At once, the speaker is being told her perspective is too loud, and she is also being drowned out by the needs of her mother. Descend into my depths, the mother’s voice demands, descend into my need and thus what it means to be me, and obliterate yourself. Zucker’s fear—that she is obliterating to others in her inability to always listen, that her need to speak is obliterating for others—perhaps stems from her own obliteration by the mother-voice. “You’re not listening,” her son repeats in the title poem, whether she is listening or not. “I am. But it isn’t the right kind of listening. It isn’t a listening that feels, to the manchild, like I am listening. He does not, as the saying goes, feel heard.” She, too, is a mother. She, too, is capable of drowning others out.

That drowning noise is the soundmachine of the title, is by turns everything that distracts the speaker from herself and her own incessant thinking. “The poem is a soundmachine,” she says. “Whatever the family says they say over the sound of the soundmachine.” She insists on the question: is her family a distraction from her poetry or her poetry a distraction from her family? The speaker is unable to find a satisfying answer. She experiments with self-censorship—does this resolve the issue? Does removing names and details, as she does in the poem “Confessional,” make her speech less problematic to those who wish she’d say less? The poem begins, “This afternoon I’ve got a meeting with ____ ____ to tell her that the poem in which I call her my _____ ____ has been destroyed & I’ll never publish it or read it at a reading because I’m done writing about anyone I work with, she has my word.” It begs the question: what is lost by taking the details out? What embarrassment, pain, discomfort do these elisions save? And what texture, truth, authenticity does the poem lose? Zucker experiments with “I” and “she”—if I becomes she, can you tolerate what I have to say? And—wait—is this a “speaker” or Zucker herself?

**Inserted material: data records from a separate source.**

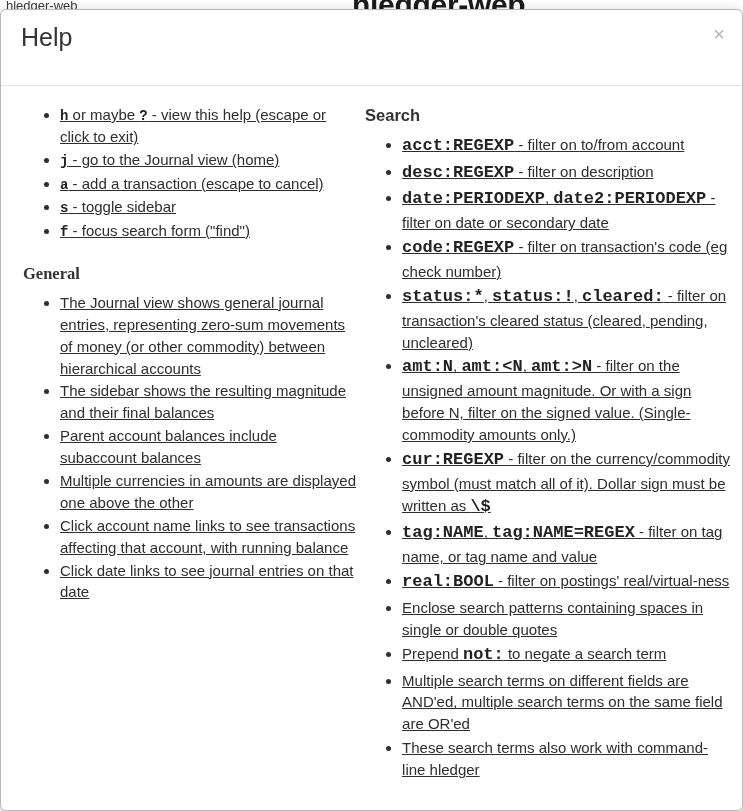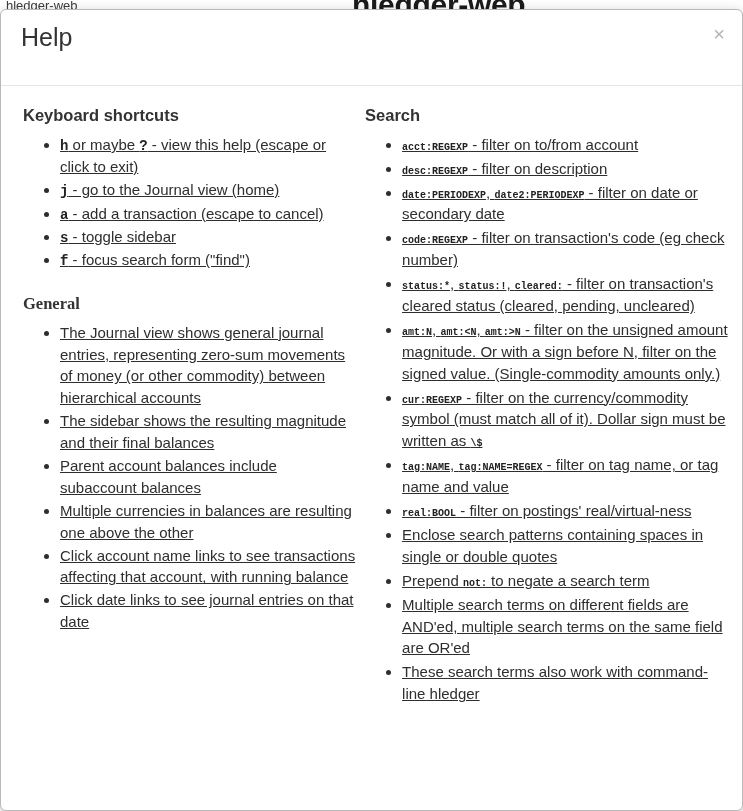--- a/index.html
+++ b/index.html
@@ -163,7 +163,6 @@
 
     <div class="col col-left">
 
-      <h4 class="section">Keyboard shortcuts</h4>
       <ul class="helplist">
         <li><code class="kbd">h</code><span> or maybe </span><code class="kbd">?</code><span> - view this help (escape or click to exit)</span></li>
         <li><code class="kbd">j</code><span> - go to the Journal view (home)</span></li>

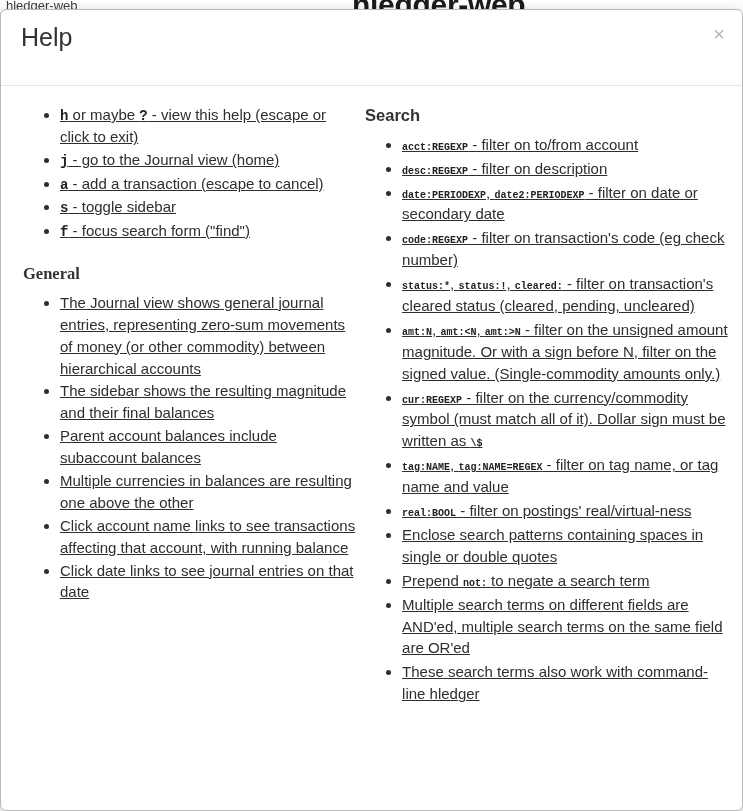--- a/index.html
+++ b/index.html
@@ -142,7 +142,7 @@
     color: #222222;
   }
   .col-right code {
-    font-size: 10px;
+    font-size: 17px;
   }
 </style>
 </head>

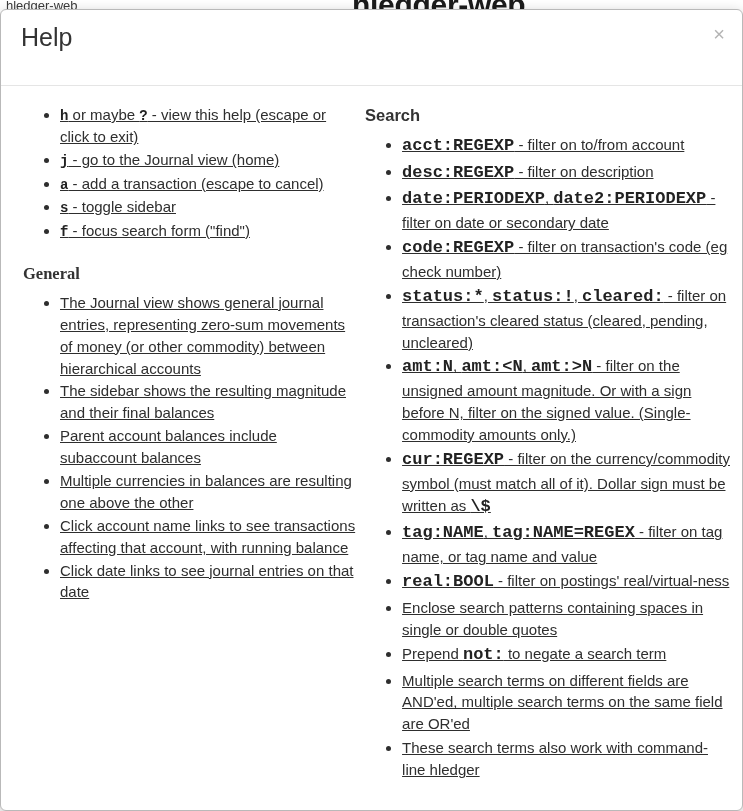--- a/index.html
+++ b/index.html
@@ -176,7 +176,7 @@
         <li>The Journal view shows general journal entries, representing zero-sum movements of money (or other commodity) between hierarchical accounts</li>
         <li>The sidebar shows the resulting magnitude and their final balances</li>
         <li>Parent account balances include subaccount balances</li>
-        <li>Multiple currencies in balances are resulting one above the other</li>
+        <li>Multiple currencies in amounts are displayed one above the other</li>
         <li>Click account name links to see transactions affecting that account, with running balance</li>
         <li>Click date links to see journal entries on that date</li>
       </ul>

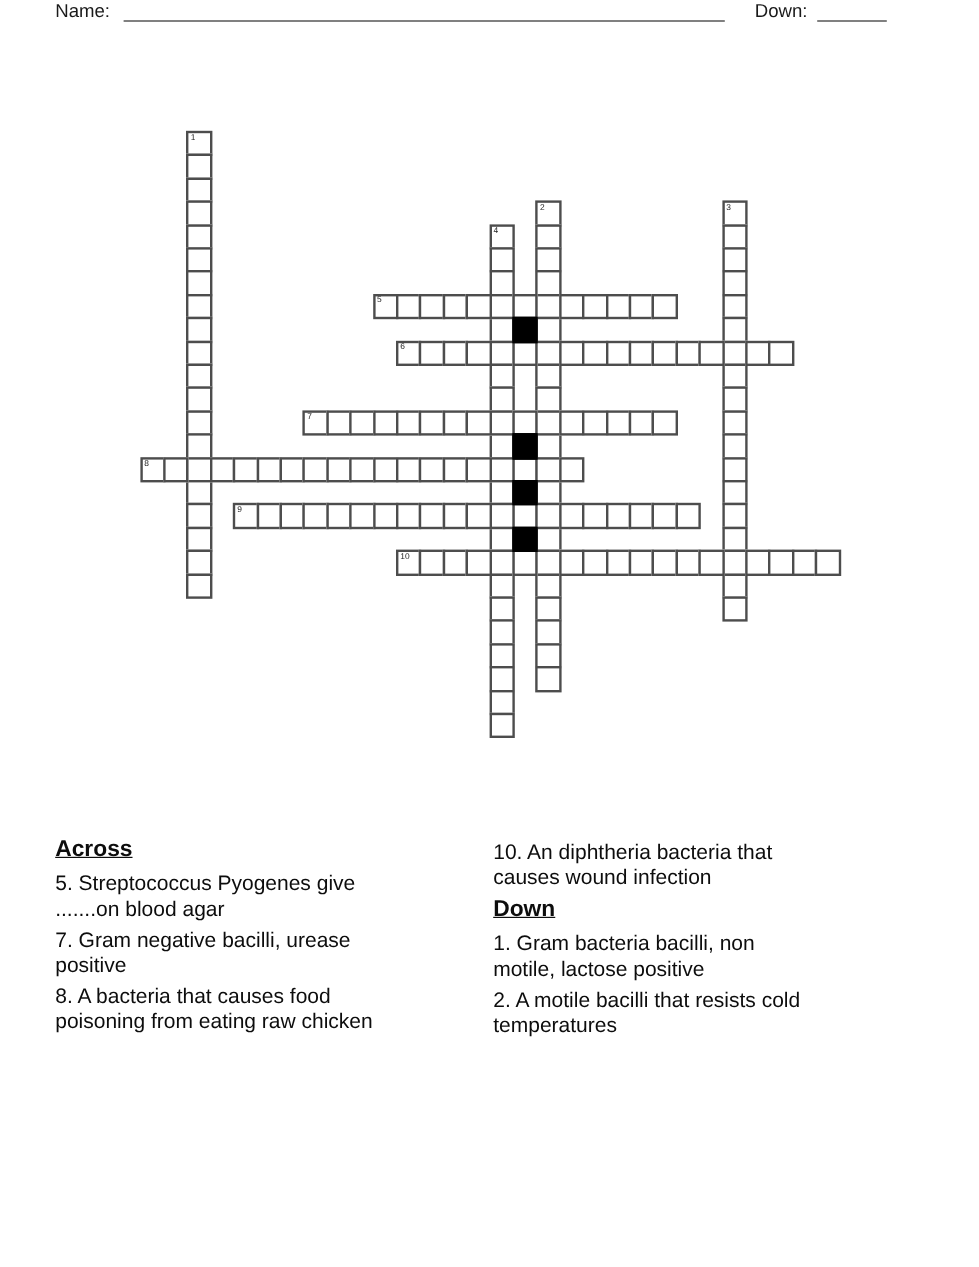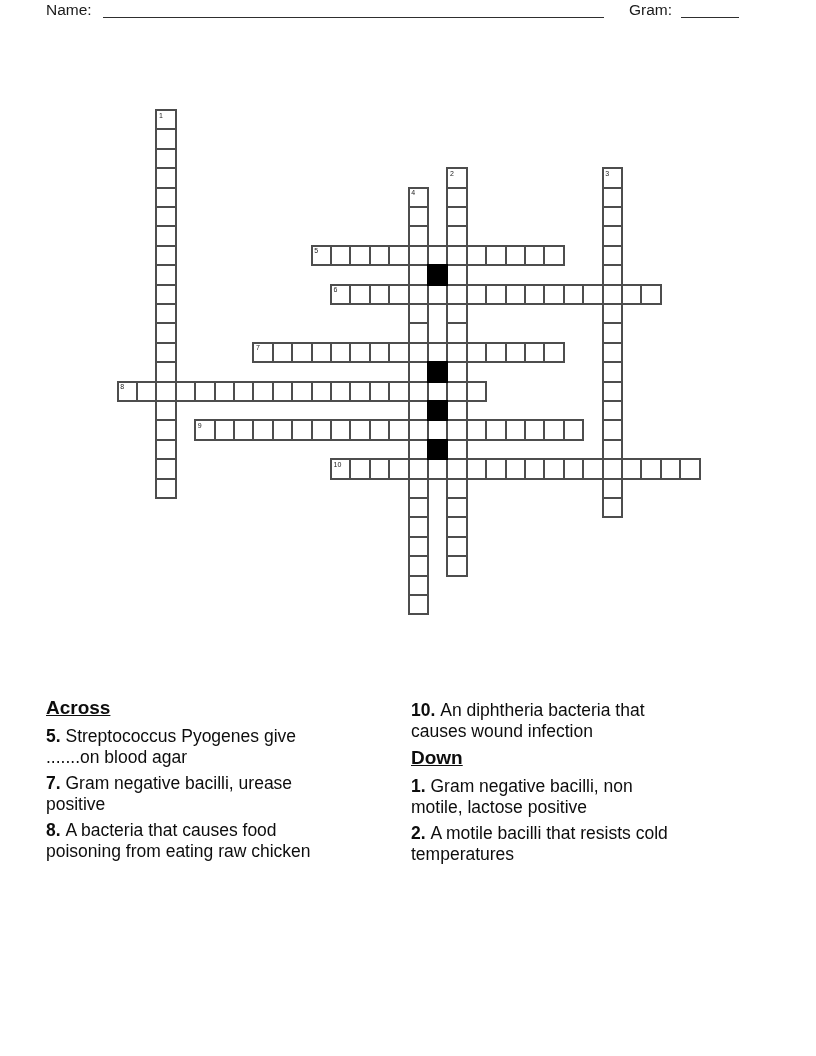--- a/index.html
+++ b/index.html
@@ -53,7 +53,7 @@
 
   <span class="hdr-label name-label">Name:</span>
   <span class="hdr-line name-line"></span>
-  <span class="hdr-label date-label">Gram:</span>
+  <span class="hdr-label date-label">Down:</span>
   <span class="hdr-line date-line"></span>
 
 

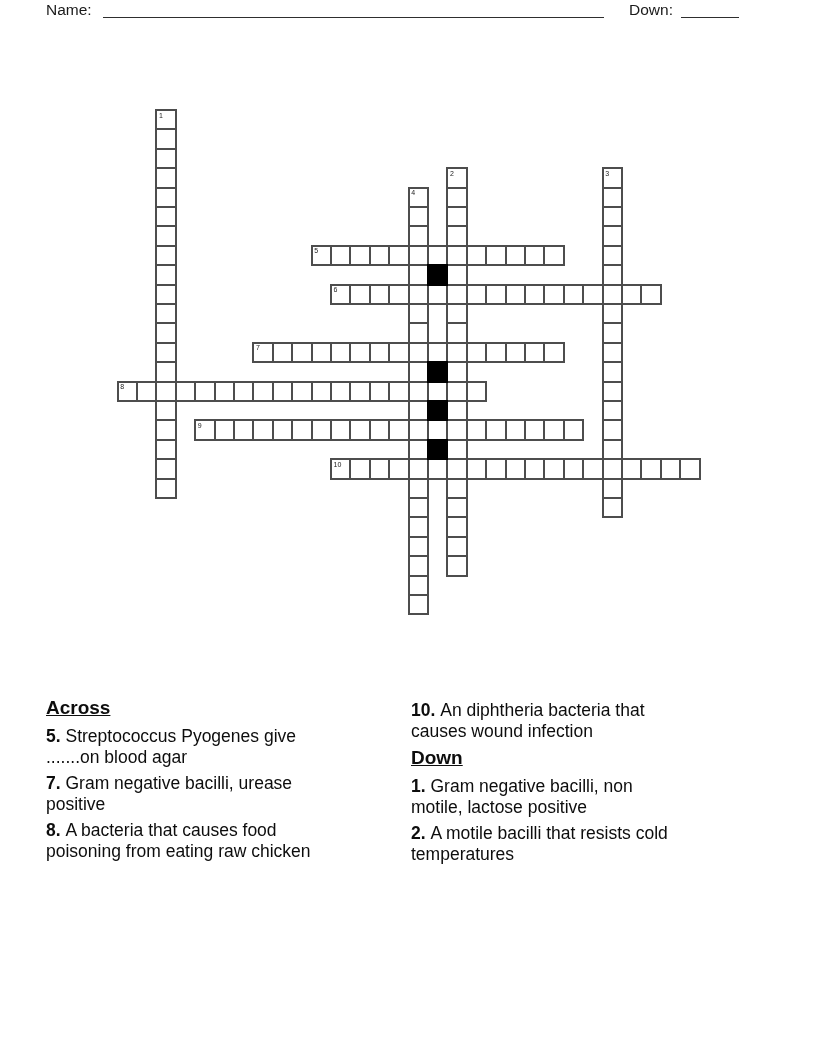--- a/index.html
+++ b/index.html
@@ -44,7 +44,7 @@
     font-size:17.5px; line-height:20.5px; margin:0 0 6px 0;
     color:#0d0d0d; white-space:pre-line;
   }
-  .clue b { font-weight:bold; }
+  .clue b { font-weight:normal; }
 </style>
 </head>
 <body>

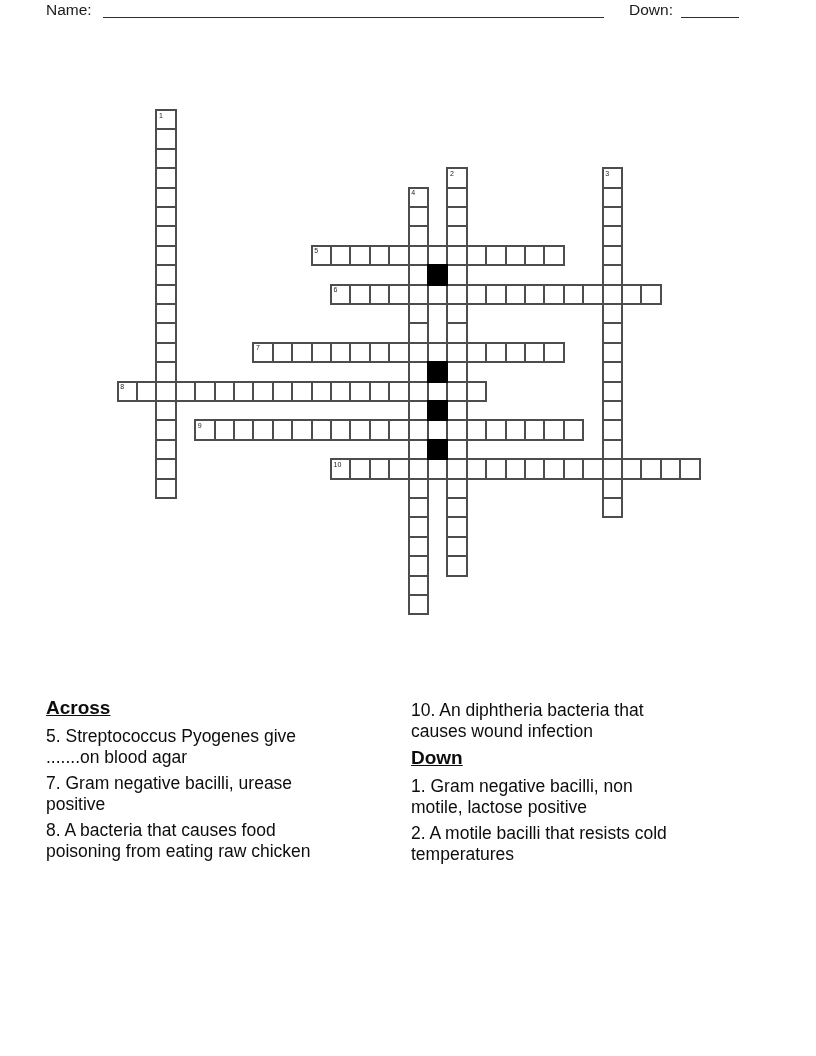--- a/index.html
+++ b/index.html
@@ -267,7 +267,7 @@
       <p class="clue"><b>10. </b><span>An diphtheria bacteria that
 causes wound infection</span></p>
       <div class="clue-heading">Down</div>
-      <p class="clue"><b>1. </b><span>Gram negative bacilli, non
+      <p class="clue"><b>1. </b><span>Gram bacteria bacilli, non
 motile, lactose positive</span></p>
       <p class="clue"><b>2. </b><span>A motile bacilli that resists cold
 temperatures</span></p>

The way Zucker bends genre is in service of that confusion, moving between lineated pieces that land safely in “poem” territory and prose blocks that might exist as essays, might exist as prose poems or might be splitting the difference between both. “This is not a poem,” she says in “Confessional,” then “if this is not a poem what is it?” then “there I go again calling everything a poem!” We’re meant to ask: -is this nonfiction? But the answer is in some of the book’s main questions: is anything? Do I own my life? Or do others, does the world?